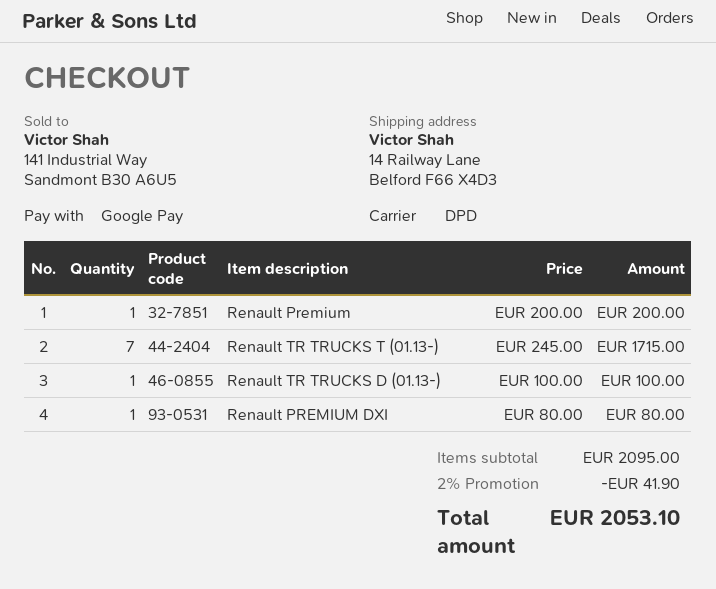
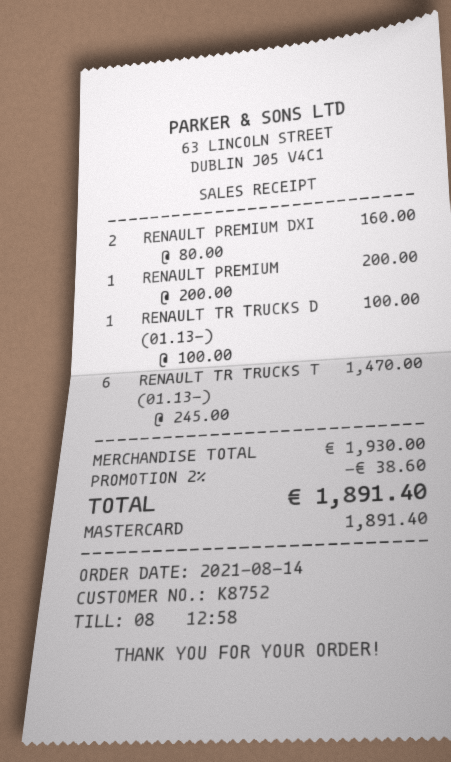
payment method: Google Pay -> Mastercard
Renault TR TRUCKS T (01.13-): 7 x 245.00 = 1715.00 -> 6 x 245.00 = 1470.00
Renault PREMIUM DXI: 1 x 80.00 = 80.00 -> 2 x 80.00 = 160.00
subtotal: 2095.00 -> 1930.00
discount: 2% = 41.90 -> 2% = 38.60
total: 2053.10 -> 1891.40

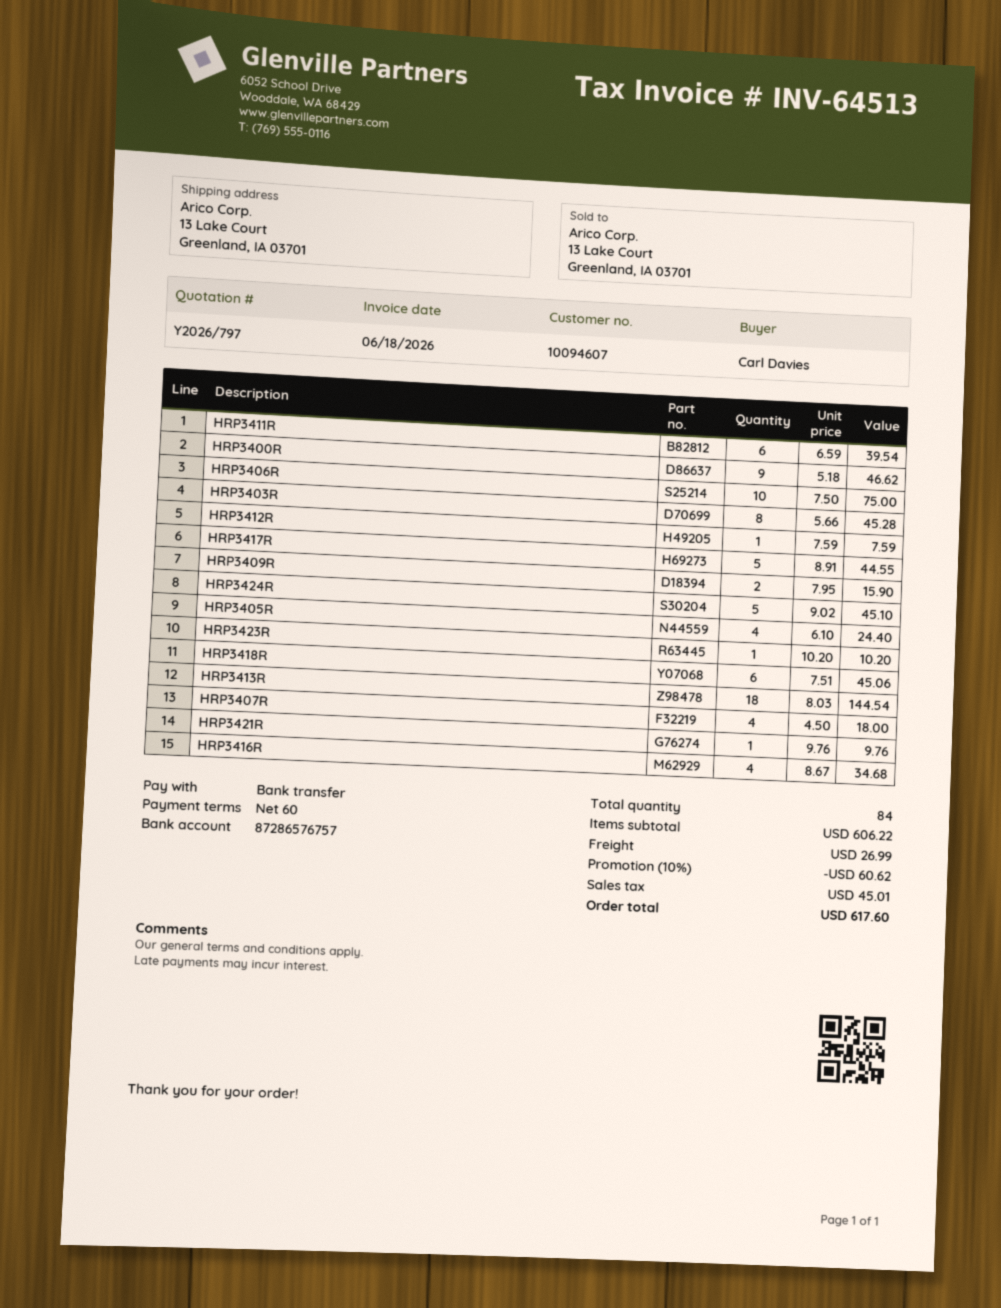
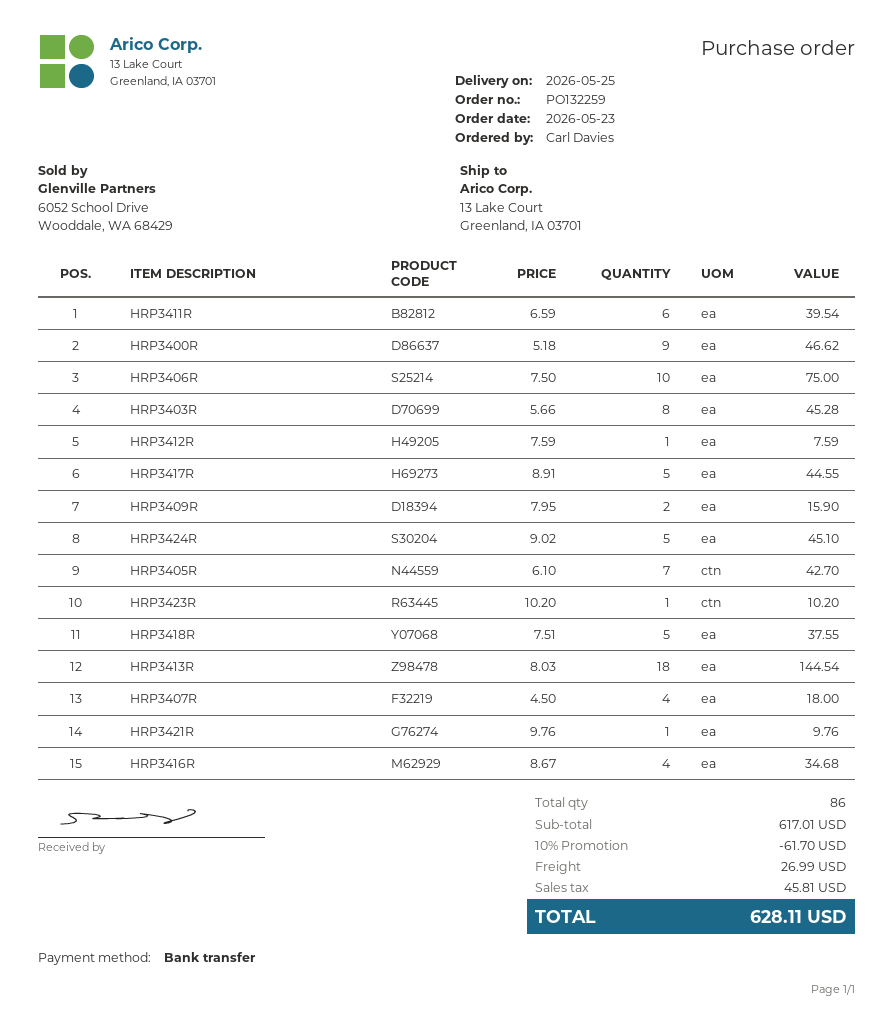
HRP3405R: 4 x 6.10 = 24.40 -> 7 x 6.10 = 42.70
HRP3418R: 6 x 7.51 = 45.06 -> 5 x 7.51 = 37.55
total quantity: 84 -> 86
subtotal: 606.22 -> 617.01
discount: 10% = 60.62 -> 10% = 61.70
tax: 45.01 -> 45.81
total: 617.60 -> 628.11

----------

### YOUR INSTRUCTIONS
Would you please print out all the records above exactly, minus any pictures?

### ANSWER BOX
payment method: Google Pay -> Mastercard
Renault TR TRUCKS T (01.13-): 7 x 245.00 = 1715.00 -> 6 x 245.00 = 1470.00
Renault PREMIUM DXI: 1 x 80.00 = 80.00 -> 2 x 80.00 = 160.00
subtotal: 2095.00 -> 1930.00
discount: 2% = 41.90 -> 2% = 38.60
total: 2053.10 -> 1891.40

HRP3405R: 4 x 6.10 = 24.40 -> 7 x 6.10 = 42.70
HRP3418R: 6 x 7.51 = 45.06 -> 5 x 7.51 = 37.55
total quantity: 84 -> 86
subtotal: 606.22 -> 617.01
discount: 10% = 60.62 -> 10% = 61.70
tax: 45.01 -> 45.81
total: 617.60 -> 628.11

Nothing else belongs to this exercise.